> [Assigned task] Where the records below have a line with "Toyota", that line is to be copied.

───

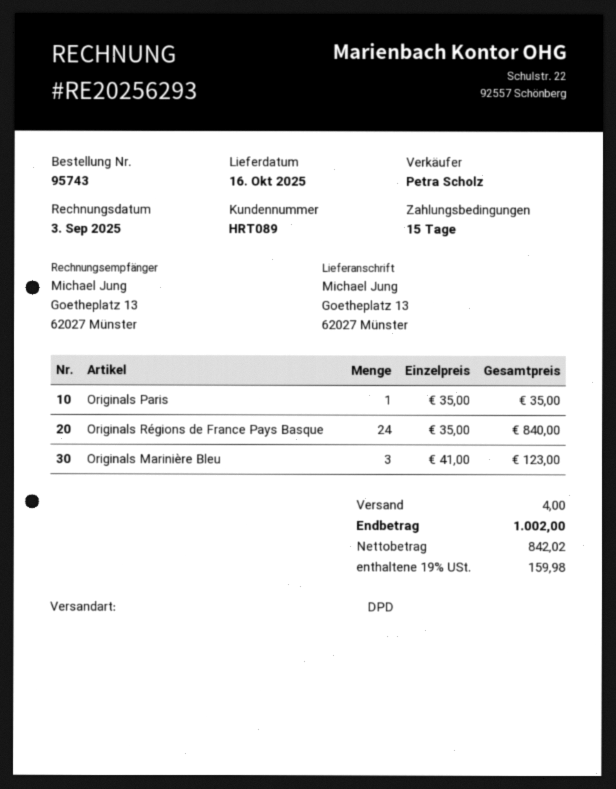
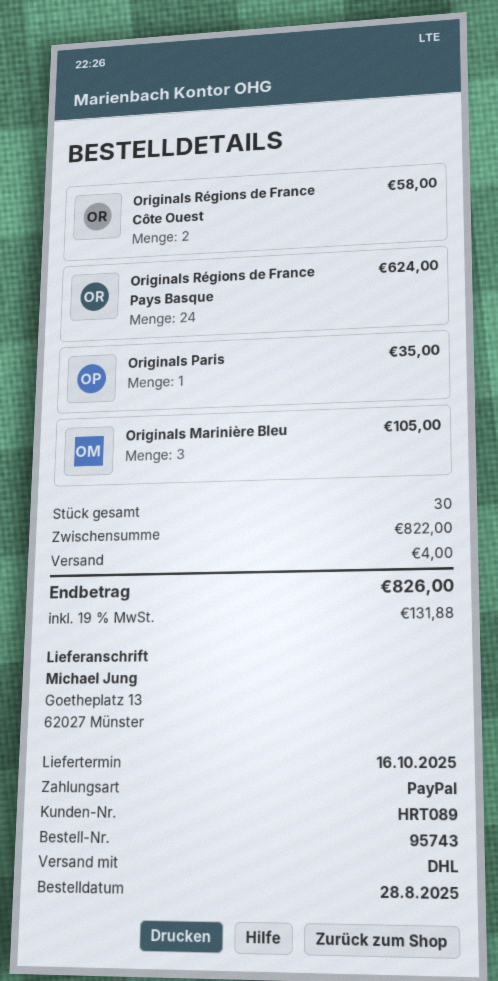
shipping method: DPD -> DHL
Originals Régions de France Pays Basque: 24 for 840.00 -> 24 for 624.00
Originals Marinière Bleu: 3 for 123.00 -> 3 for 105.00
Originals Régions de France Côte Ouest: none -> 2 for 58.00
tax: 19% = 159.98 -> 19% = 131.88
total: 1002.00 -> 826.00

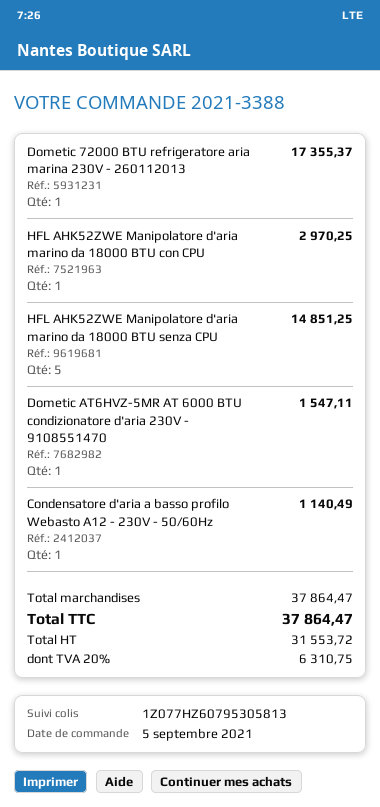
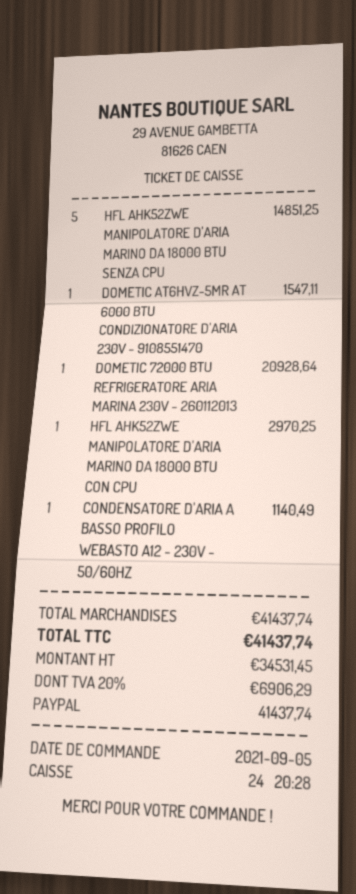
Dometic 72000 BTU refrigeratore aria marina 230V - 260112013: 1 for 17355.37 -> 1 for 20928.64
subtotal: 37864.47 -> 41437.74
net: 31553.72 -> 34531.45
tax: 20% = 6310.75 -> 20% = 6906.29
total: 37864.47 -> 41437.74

───

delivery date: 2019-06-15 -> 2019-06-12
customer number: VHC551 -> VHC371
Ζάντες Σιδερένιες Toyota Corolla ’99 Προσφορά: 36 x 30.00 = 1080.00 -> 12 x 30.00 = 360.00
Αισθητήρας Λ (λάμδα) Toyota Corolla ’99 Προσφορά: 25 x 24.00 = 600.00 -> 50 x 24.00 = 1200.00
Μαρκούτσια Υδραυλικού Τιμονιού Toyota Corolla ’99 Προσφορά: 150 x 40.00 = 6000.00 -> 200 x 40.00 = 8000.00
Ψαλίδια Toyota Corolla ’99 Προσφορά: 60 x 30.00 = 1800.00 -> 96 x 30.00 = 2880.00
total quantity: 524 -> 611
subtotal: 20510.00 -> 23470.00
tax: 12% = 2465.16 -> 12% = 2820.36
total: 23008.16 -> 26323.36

───

> [Response to this task]
Ζάντες Σιδερένιες Toyota Corolla ’99 Προσφορά: 36 x 30.00 = 1080.00 -> 12 x 30.00 = 360.00
Αισθητήρας Λ (λάμδα) Toyota Corolla ’99 Προσφορά: 25 x 24.00 = 600.00 -> 50 x 24.00 = 1200.00
Μαρκούτσια Υδραυλικού Τιμονιού Toyota Corolla ’99 Προσφορά: 150 x 40.00 = 6000.00 -> 200 x 40.00 = 8000.00
Ψαλίδια Toyota Corolla ’99 Προσφορά: 60 x 30.00 = 1800.00 -> 96 x 30.00 = 2880.00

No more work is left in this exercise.